Street Talk – Award Story
Better Back Street Project Wins State Award
By Mickey Howley
Last Thursday I was in Jackson for the annual Mississippi Main Street Awards luncheon. The weather was even hotter there than here and I was not thrilled to be wearing a long sleeve shirt and tie. My personal discomfort became insignificant and turned to elation when Water Valley Main Street’s Better Back Street project was awarded the prize for “Best Public Improvement Project” for 2008 for all of Mississippi’s 56 Main Street communities.
That’s right, that clean up, and painting and planting effort of last October on Duncan Street was judged to be the state winner. I was pretty thrilled at the award and many of my fellow Main Street managers congratulated us on the award. On the drive back from Jackson, I thought why did Water Valley win this?
Let me first give you a little background on how this project started. Two years ago, July 18, 2007, a group from the Mississippi State University’s First Impression project toured Water Valley. They made a 40 page document of the pros and cons of what they saw here in their one day tour. There was a comment about Duncan Street being a “real eyesore” and they listed it as one of the top five things they thought Water Valley could readily fix.
In April 2008, WVMSA’s first director Jessie Gurner received a call from Main Street HQ in Jackson, asking if WVMSA would like to participate in an Appalachian Regional Council (ARC) grant program.
The grant amount was 3 thousand dollars, needed volunteers to see it through and could be used for civic and economic improvement. She put the idea of the grant and the First Impression recommendation together and cajoled Annette Trefzer, Ramona Benard and me into going in June for a two day trip to Columbus to go through a grant initiation seminar.
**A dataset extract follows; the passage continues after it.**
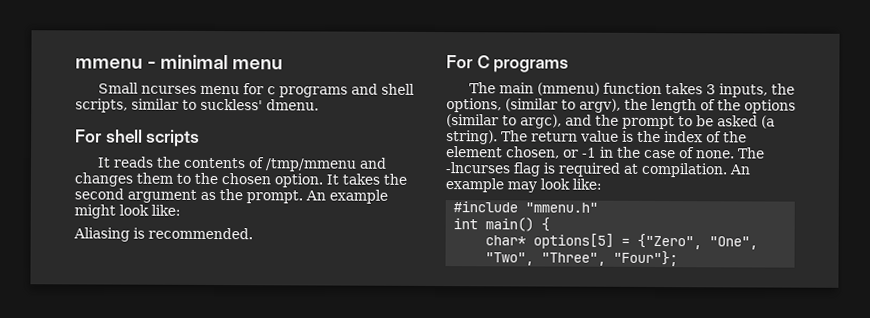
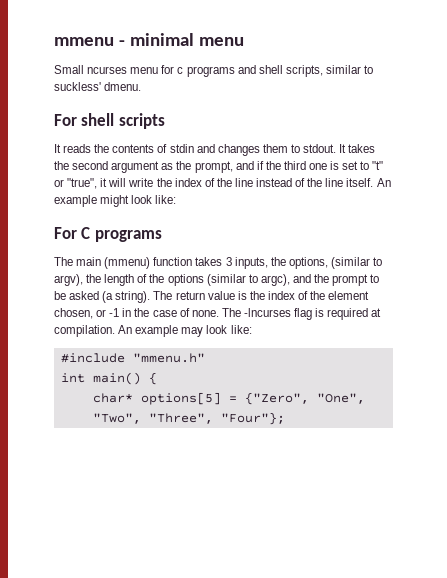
- It reads the contents of /tmp/mmenu and changes them to the chosen option.
+ It reads the contents of stdin and changes them to stdout.
- It takes the second argument as the prompt.
+ It takes the second argument as the prompt, and if the third one is set to "t" or "true", it will write the index of the line instead of the line itself.
- Aliasing is recommended.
Now it gets a bit complicated, the ARC contracts out to the Rensselaerville Institute, a non-profit group, to oversee the seminar and entire grant. The Tennessee Valley Authority along with the Mississippi Devel-opment Authority is also kicking in some of the funds and some decisions of what they would like to see projects accomplish. Mind you, Water Valley is not the only group there. Twenty groups from around the state are going through this same process. Each project is different, but the money people all want to see tangible results.
So Annette, Ramona and I named the project Better Back Street and chose the four Saturdays in October as our target time to clean, paint and polish up Duncan Street’s appearance. We asked for help and we got it.
Building and business owners like Jerry Burt, Bobby Turnage, and John Tatum came out and worked the street. Bill Warren painted signs. Cliff Lawson built picket fence enclosures. The bank presidents and vice presidents came out and sweated. Main Street members also pitched in. High school kids and church youth groups, groups that are not usually associated with downtown, came out and really worked hard.
We had 55 individual volunteers doing the dirty and gritty job of cleaning up urban grunge. They all put in hard and dirty time on some of the most gorgeous fall weekends I have seen in a long time. If I count all who had hand someway in the project the number climbs to 80. As for the money, from 3 thousand dollars in seed money we ended up with an additional 6 thousand in matching funds and effort from the community.
So the results are Duncan Street looks much better. One can now see the individual buildings and tell what they are. People are using the rear entrances more. There will be more rear entrances coming.
In a case of serendipity, Fred’s had a major make over of their store. Duncan Street is no longer an eyesore. It is not yet beautiful, but one can see things are happening and that the town’s people care about it.
So why did Water Valley win? Our project, I feel, captured the essence of what Main Street is all about. We had broad public and private support and funding. The combination of the two is critical. We had full support from the building and business owners, from Main Street as a whole and from ordinary citizens, all groups knowing that downtown spaces, whether public or privately held, are a common space for all residents to use and enjoy. I would like to thank all those who had a hand in the project, please stop by our Main Street office at 207 N. Main to have look. It is not a big trophy, but it does say “Best” in the state, period.
The Farmers Market last Saturday had 15 vendors. Produce is in. Come out and get the fresh stuff. Movie On Main is this Friday, July 3rd, at Panola and Main at dark. Come see Will Smith in “Independence Day”. And, no surprise, last week’s survey had A/C as the modern convenience most would not like to give up.